MC is so stinky to work with- powerful solvent- thing is, you have an uphill battle cuz even if the MC disolves the stuff, how are you gonna remove the slurry from the brick surface? Just pressure washing the smitherines out of it may not be effective. It has to go somewhere, and may just sit at the ground where it is and dry again. MC will dissolve some coatingds, but when dry, it deposits right back again.

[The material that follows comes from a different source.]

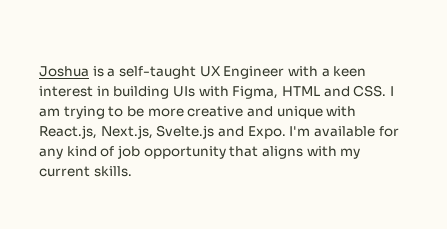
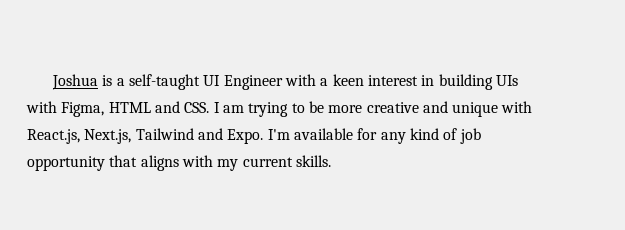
- Joshua is a self-taught UX Engineer with a keen interest in building UIs with Figma, HTML and CSS. I am trying to be more creative and unique with React.js, Next.js, Svelte.js and Expo.
+ Joshua is a self-taught UI Engineer with a keen interest in building UIs with Figma, HTML and CSS. I am trying to be more creative and unique with React.js, Next.js, Tailwind and Expo.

My opinion- if its so expensive a home, why are thay using "fake" concrete pavers when they can use real Georgia clay bricks? Fake , molded concrete pavers are cheap, replaceable, dont hold color like real clay brick (they soon fade in the brutal sun), and I would consider removing the whole milky white/fake paver messs. May be cheaper in the end.


----------



## noquacks (Jun 5, 2010)

If they were clay, you could try muriatic acid. But being concrete molded pavers, the acid will eat them up, unlike clay.......


----------



## davearonow (Dec 29, 2011)

Muriatic acid is the prescribed treatment for removing efflorescence, which is a type of salt like deposit, which can be powdery or crystalline, caused by moisture wicking lime out of the concrete. Acid should have no effect on the sealer itself and only runs the risk of damaging the pavers themselves. I will test a small area just to satisfy everybody's curiosity, but I suspect I will prove it has no effect on the sealer. Since my thread, I have continued my research and am continuing to find methylene chloride to be the prescribed chemical to remove the old sealer.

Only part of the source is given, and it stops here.